После свадьбы Хлотарь отдал Радегунде поместье Ати и другие владения в её личное распоряжение, где она основала больницу для бедных, которую часто посещала и сама ухаживала за больными. Видя, что Радегунда чересчур подвержена благочестию, придворные говорили королю: «Ты женился на монашке, а не на королеве!». Хлотаря раздражало поведение супруги и он осыпал её упрёками, но затем под впечатлением от её святости, возмещал свои оскорбления помилованием приговорённых к смерти и подарками, которые она сразу раздавала бедным. Милостыне она посвящала большую часть своего времени, отдавая свои украшения церквям и монастырям, и раздавая всё своё имущество вплоть до одежды обездоленным.

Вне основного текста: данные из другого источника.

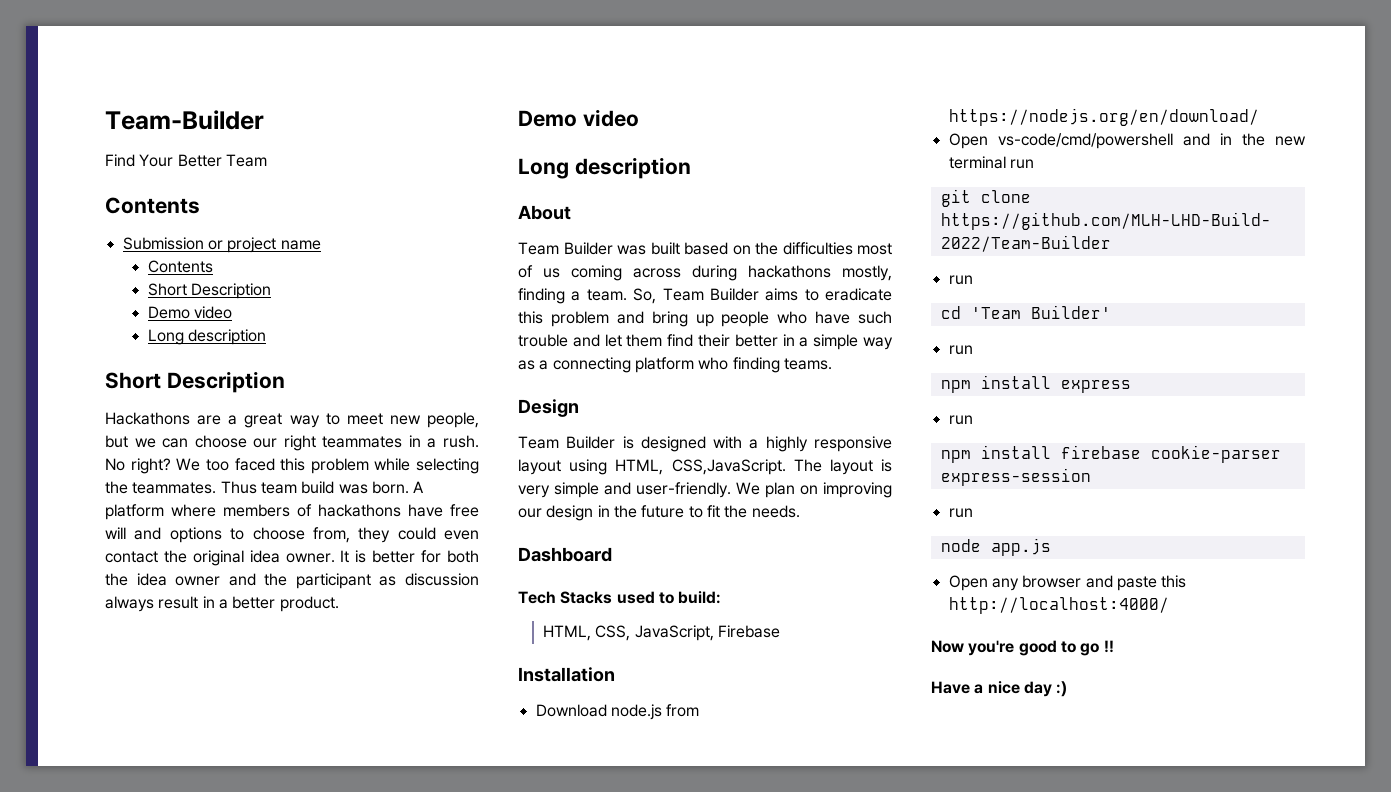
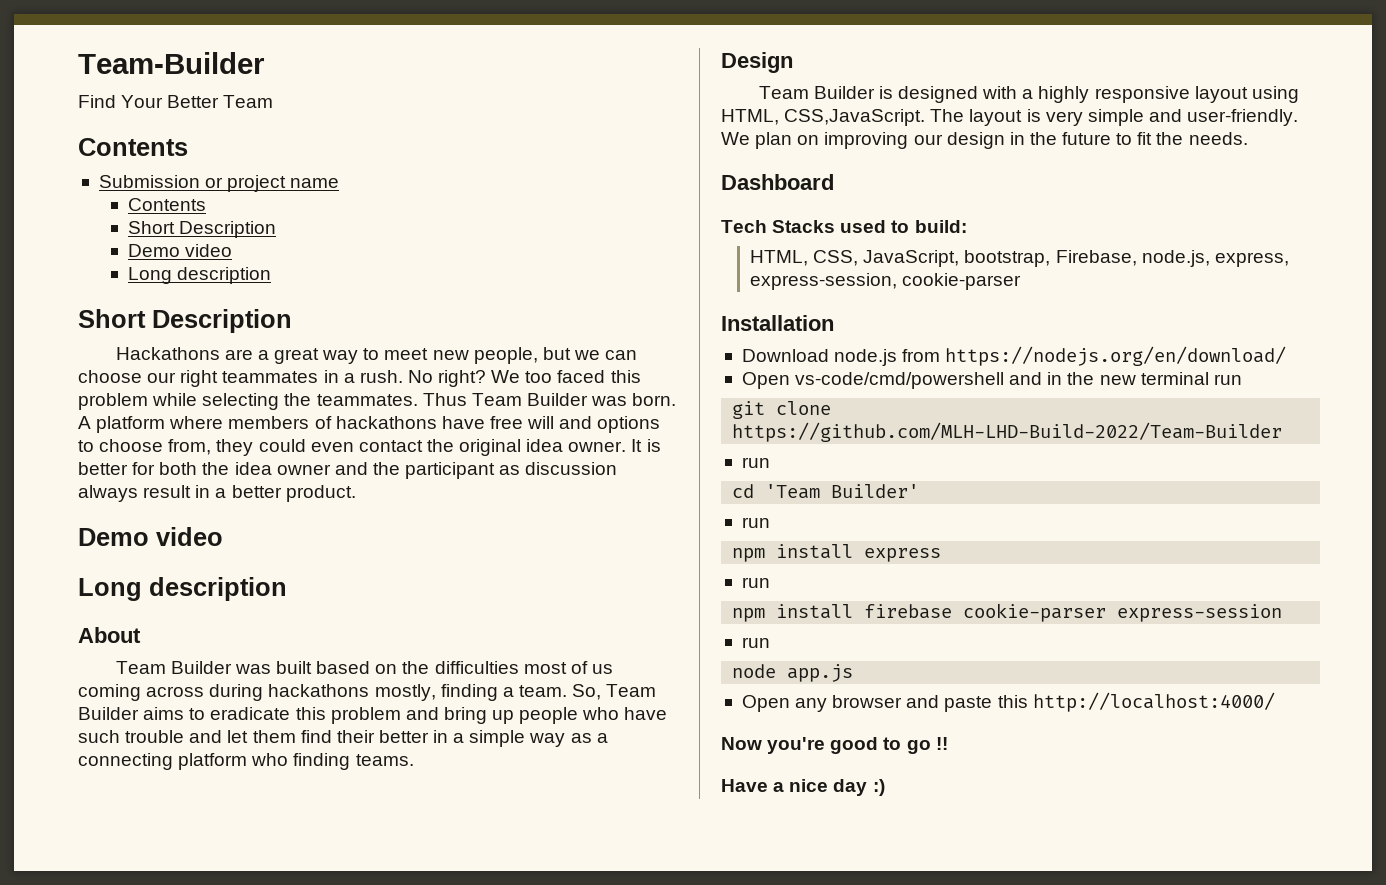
[260,481,335,494] team build -> [471,393,588,406] Team Builder
[718,625,781,638] Firebase -> [964,250,1289,267] [749,273,1022,290] bootstrap, Firebase, node.js, express, express-session, cookie-parser

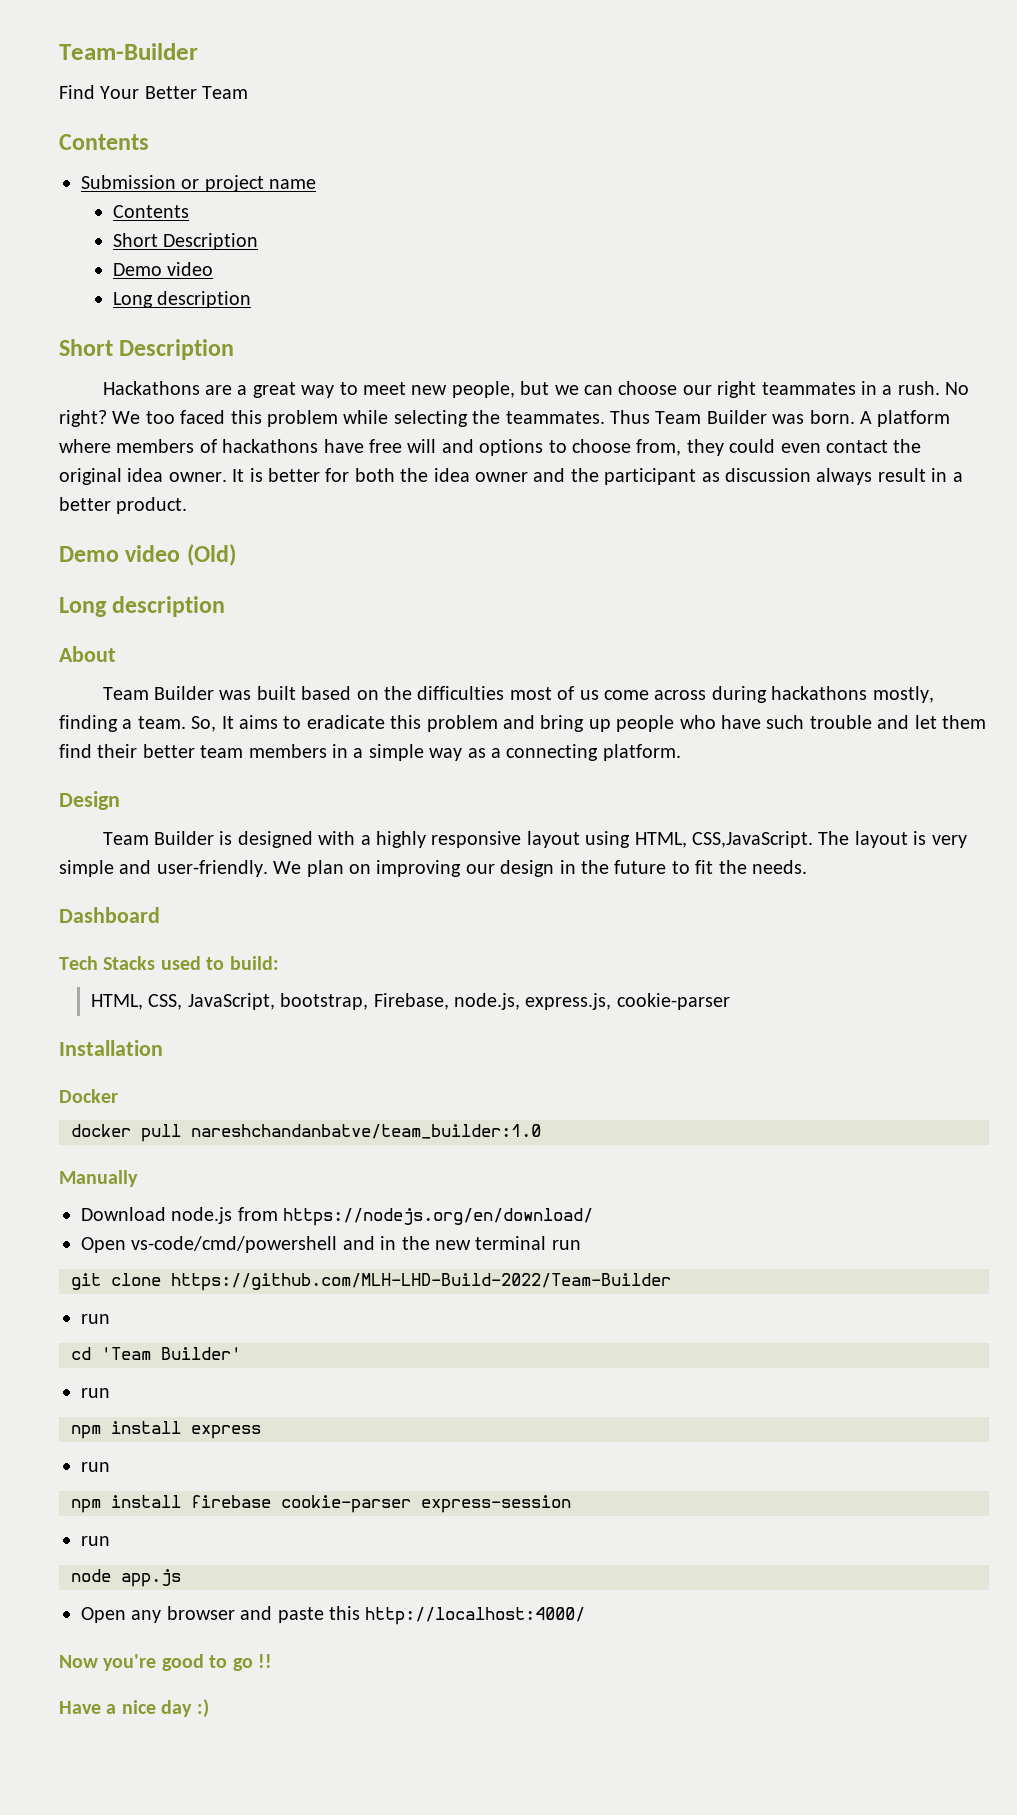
(223, 536) none -> [186,544,236,566] (Old)
[78,684,141,701] coming -> [604,690,650,700] come
[606,684,657,697] [78,707,139,720] Team Builder -> [221,716,234,729] It
(429, 736) none -> [200,744,327,758] team members
[178,753,414,770] platform who finding teams. -> [602,744,681,761] platform.
[1214,252,1289,267] [749,273,897,290] express, express-session, -> [525,993,612,1010] express.js,
(834, 323) none -> [59,1089,118,1103] [71,1124,541,1142] [59,1170,138,1187] // Docker // docker pull nareshchandanbatve/team_builder:1.0 // Manually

Их брак продлился больше десяти лет, детей они не имели. «За это время Радегунде опостылел её королевский титул, и она всячески уклонялась от выполнения королевских обязанностей», — писал её биограф. В 555 году, не оставив наследников, умер король Австразии Теодебальд, внук Теодориха I. Хлотарь сразу же присоединил его земли к своим[10], не поделившись со своим братом Хильдебертом I, так что теперь его королевство граничило с родиной его жены Тюрингией, которая после смерти Герменефреда в 534 году платила дань франкам. Брат Радегунды, опальный принц, жил рядом с сестрой и когда, в 555/556 году, вспыхнуло восстание в соседней Тюрингии[11], то он, вероятнее всего, мог бы возглавить этот мятеж. Возможно, чтобы этого не произошло, Хлотарь приказал убить его, используя для этой цели преступников[4]. Но это только предположение, так как исторические источники того времени не связывают смерть брата Радегунды с походом против тюрингов. Сообщается только то, что он собирался бежать в Константинополь, но по просьбе сестры остался[12], однако из текста неясно, относится это ко времени непосредственно перед его гибелью, или к более раннему периоду его жизни при дворе Хлотаря. Как возможная дата этого события и принятия монашества Радегундой часто упоминается 550 год, так что его смерть наступила, вероятно, между 550 и 555 годами.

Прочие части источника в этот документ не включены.